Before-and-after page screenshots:
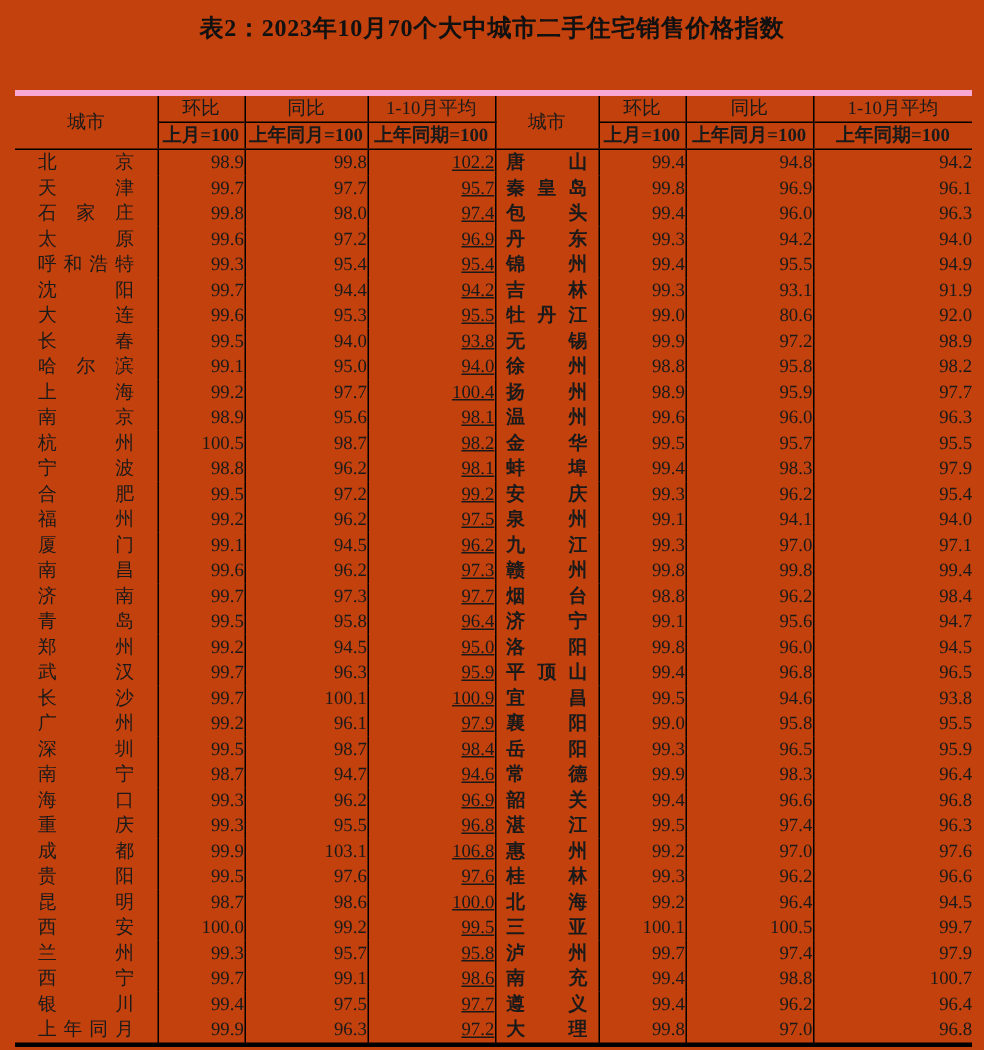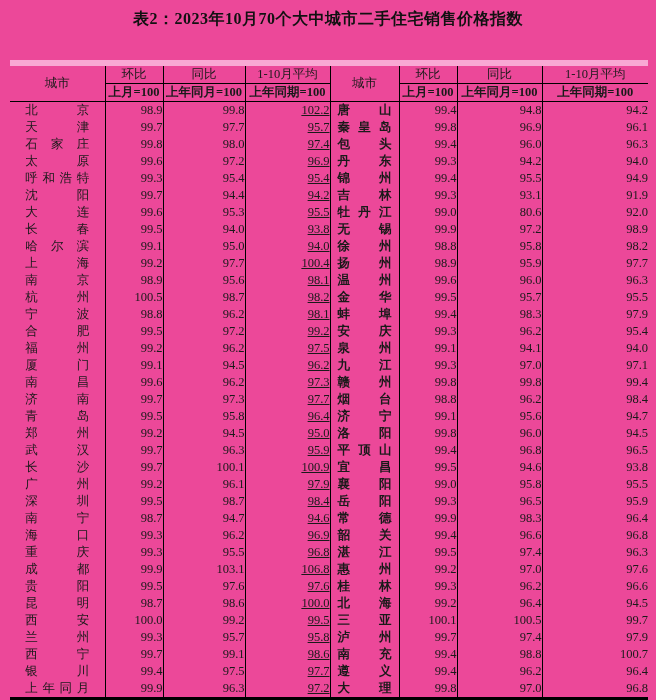--- a/index.html
+++ b/index.html
@@ -7,38 +7,38 @@
     padding: 0;
     background: #ffffff;
     font-family: "Liberation Serif", "DejaVu Serif", serif;
     color: #1a1a1a;
   }
   .page {
     position: relative;
     width: 656px;
     height: 700px;
     overflow: hidden;
-    background: #ec4899;
+    background: #c2410c;
   }
   .title {
     margin: 0;
     padding-top: 9px;
     text-align: center;
     font-size: 16px;
     font-weight: bold;
     letter-spacing: 0.5px;
     color: #111111;
     font-family: "Liberation Serif", "DejaVu Serif", serif;
   }
   table.idx {
     margin: 30px 8px 0 10px;
     width: 638px;
     table-layout: fixed;
     border-collapse: collapse;
-    border-top: 6px solid #f9a8d4;
+    border-top: 4px solid #f9a8d4;
     border-bottom: 3px solid #000;
     font-size: 12.5px;
   }
   table.idx th, table.idx td {
     padding: 0;
     height: 17px;
     line-height: 17px;
     white-space: nowrap;
     overflow: hidden;
     font-weight: normal;

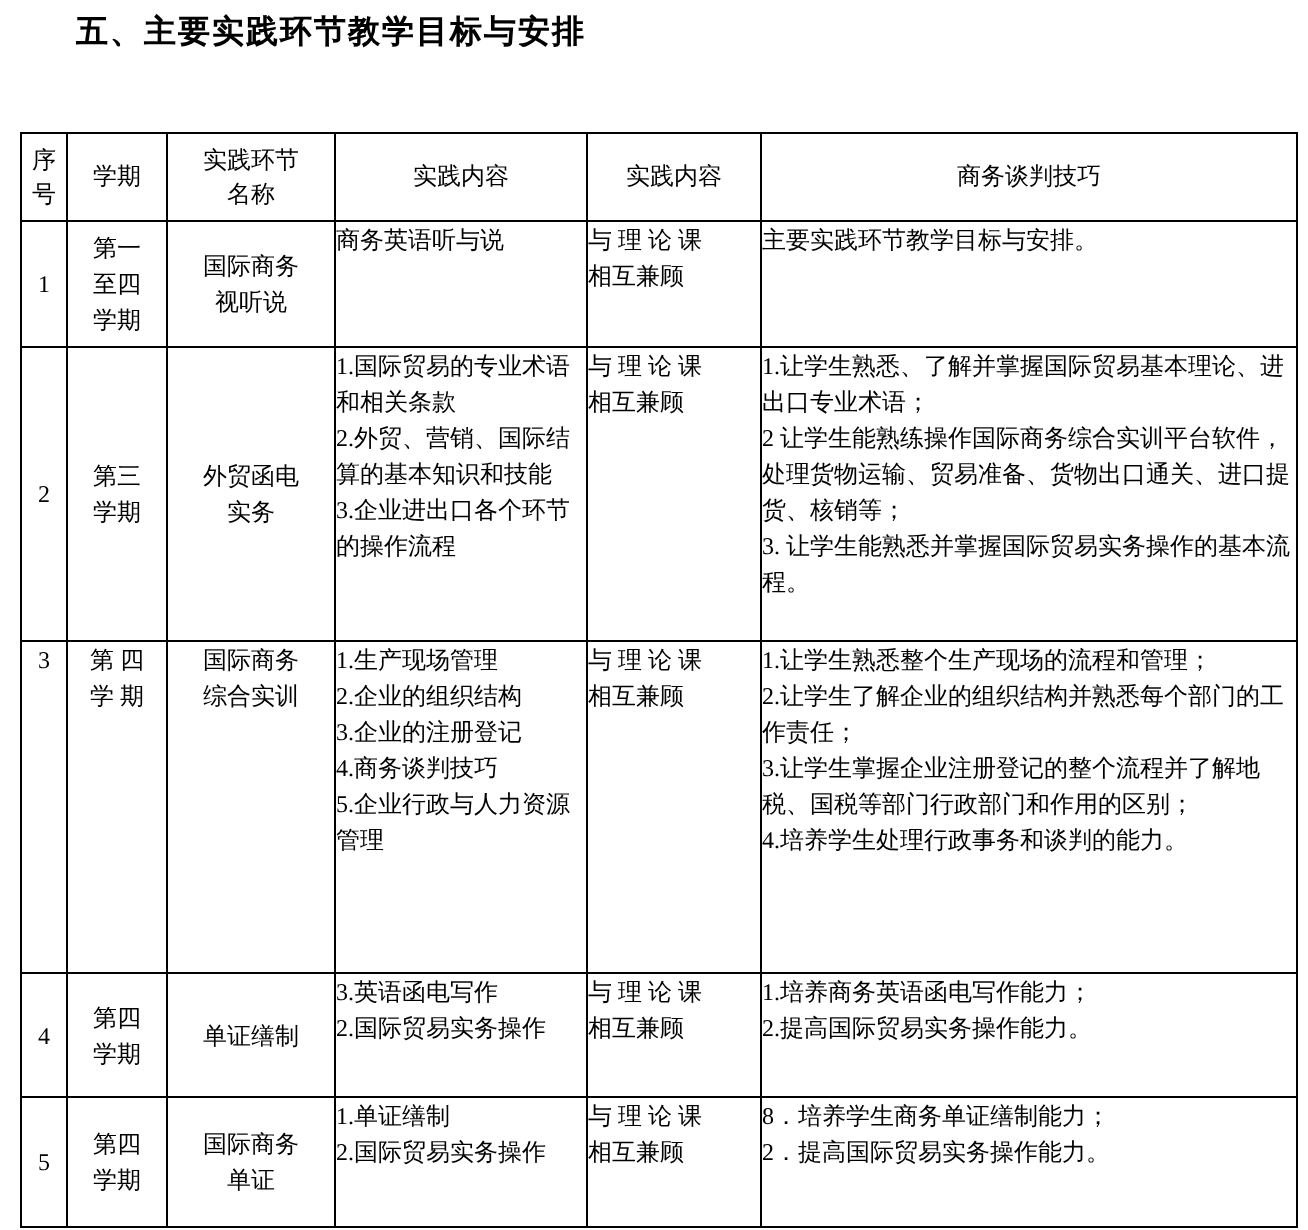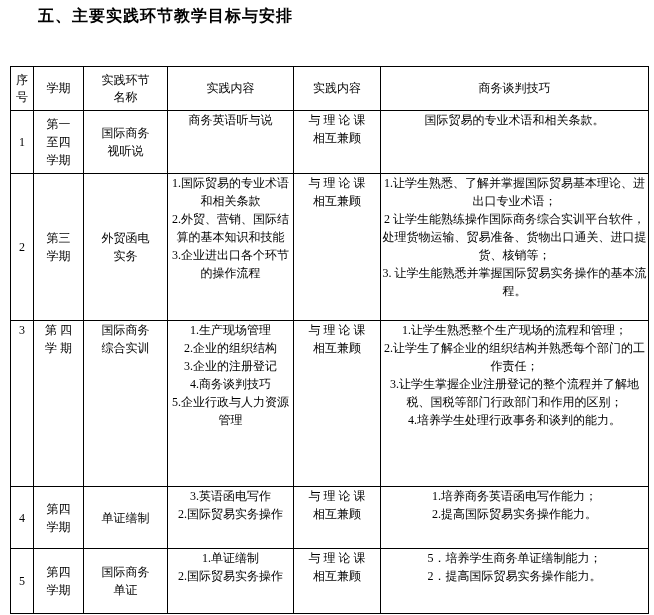--- a/index.html
+++ b/index.html
@@ -56,21 +56,21 @@
     line-height: 18px;
     padding: 2px 2px;
   }
   td.c-top-center {
     text-align: center;
     vertical-align: top;
     line-height: 18px;
     padding: 4px 2px;
   }
   td.c-top {
-    text-align: center;
+    text-align: left;
     vertical-align: top;
     line-height: 18px;
     padding: 4px 5px 3px 5px;
   }
   tr.h-header { height: 44px; }
   tr.h-r1 { height: 63px; }
   tr.h-r2 { height: 147px; }
   tr.h-r3 { height: 166px; }
   tr.h-r4 { height: 62px; }
   tr.h-r5 { height: 65px; }
@@ -107,21 +107,21 @@
     <tr class="h-r1">
       <td class="c-mid">1</td>
       <td class="c-mid">第一
 至四
 学期</td>
       <td class="c-mid">国际商务
 视听说</td>
       <td class="c-top">商务英语听与说</td>
       <td class="c-top">与 理 论 课
 相互兼顾</td>
-      <td class="c-top">国际贸易的专业术语和相关条款。</td>
+      <td class="c-top">主要实践环节教学目标与安排。</td>
     </tr>
 
     <tr class="h-r2">
       <td class="c-mid">2</td>
       <td class="c-mid">第三
 学期</td>
       <td class="c-mid">外贸函电
 实务</td>
       <td class="c-top">1.国际贸易的专业术语和相关条款
 2.外贸、营销、国际结算的基本知识和技能
@@ -168,19 +168,19 @@
     <tr class="h-r5">
       <td class="c-mid">5</td>
       <td class="c-mid">第四
 学期</td>
       <td class="c-mid">国际商务
 单证</td>
       <td class="c-top">1.单证缮制
 2.国际贸易实务操作</td>
       <td class="c-top">与 理 论 课
 相互兼顾</td>
-      <td class="c-top">5．培养学生商务单证缮制能力；
+      <td class="c-top">8．培养学生商务单证缮制能力；
 2．提高国际贸易实务操作能力。</td>
     </tr>
   </tbody>
     </table>
 
 </div>
 
 </body></html>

◆ EXERCISE OBJECTIVE
The records above should be reproduced exactly, with no pictures included.

◆ RESPONSE TO THE EXERCISE
--- a/index.html
+++ b/index.html
@@ -7,38 +7,38 @@
     padding: 0;
     background: #ffffff;
     font-family: "Liberation Serif", "DejaVu Serif", serif;
     color: #1a1a1a;
   }
   .page {
     position: relative;
     width: 656px;
     height: 700px;
     overflow: hidden;
-    background: #ec4899;
+    background: #c2410c;
   }
   .title {
     margin: 0;
     padding-top: 9px;
     text-align: center;
     font-size: 16px;
     font-weight: bold;
     letter-spacing: 0.5px;
     color: #111111;
     font-family: "Liberation Serif", "DejaVu Serif", serif;
   }
   table.idx {
     margin: 30px 8px 0 10px;
     width: 638px;
     table-layout: fixed;
     border-collapse: collapse;
-    border-top: 6px solid #f9a8d4;
+    border-top: 4px solid #f9a8d4;
     border-bottom: 3px solid #000;
     font-size: 12.5px;
   }
   table.idx th, table.idx td {
     padding: 0;
     height: 17px;
     line-height: 17px;
     white-space: nowrap;
     overflow: hidden;
     font-weight: normal;

--- a/index.html
+++ b/index.html
@@ -56,21 +56,21 @@
     line-height: 18px;
     padding: 2px 2px;
   }
   td.c-top-center {
     text-align: center;
     vertical-align: top;
     line-height: 18px;
     padding: 4px 2px;
   }
   td.c-top {
-    text-align: center;
+    text-align: left;
     vertical-align: top;
     line-height: 18px;
     padding: 4px 5px 3px 5px;
   }
   tr.h-header { height: 44px; }
   tr.h-r1 { height: 63px; }
   tr.h-r2 { height: 147px; }
   tr.h-r3 { height: 166px; }
   tr.h-r4 { height: 62px; }
   tr.h-r5 { height: 65px; }
@@ -107,21 +107,21 @@
     <tr class="h-r1">
       <td class="c-mid">1</td>
       <td class="c-mid">第一
 至四
 学期</td>
       <td class="c-mid">国际商务
 视听说</td>
       <td class="c-top">商务英语听与说</td>
       <td class="c-top">与 理 论 课
 相互兼顾</td>
-      <td class="c-top">国际贸易的专业术语和相关条款。</td>
+      <td class="c-top">主要实践环节教学目标与安排。</td>
     </tr>
 
     <tr class="h-r2">
       <td class="c-mid">2</td>
       <td class="c-mid">第三
 学期</td>
       <td class="c-mid">外贸函电
 实务</td>
       <td class="c-top">1.国际贸易的专业术语和相关条款
 2.外贸、营销、国际结算的基本知识和技能
@@ -168,19 +168,19 @@
     <tr class="h-r5">
       <td class="c-mid">5</td>
       <td class="c-mid">第四
 学期</td>
       <td class="c-mid">国际商务
 单证</td>
       <td class="c-top">1.单证缮制
 2.国际贸易实务操作</td>
       <td class="c-top">与 理 论 课
 相互兼顾</td>
-      <td class="c-top">5．培养学生商务单证缮制能力；
+      <td class="c-top">8．培养学生商务单证缮制能力；
 2．提高国际贸易实务操作能力。</td>
     </tr>
   </tbody>
     </table>
 
 </div>
 
 </body></html>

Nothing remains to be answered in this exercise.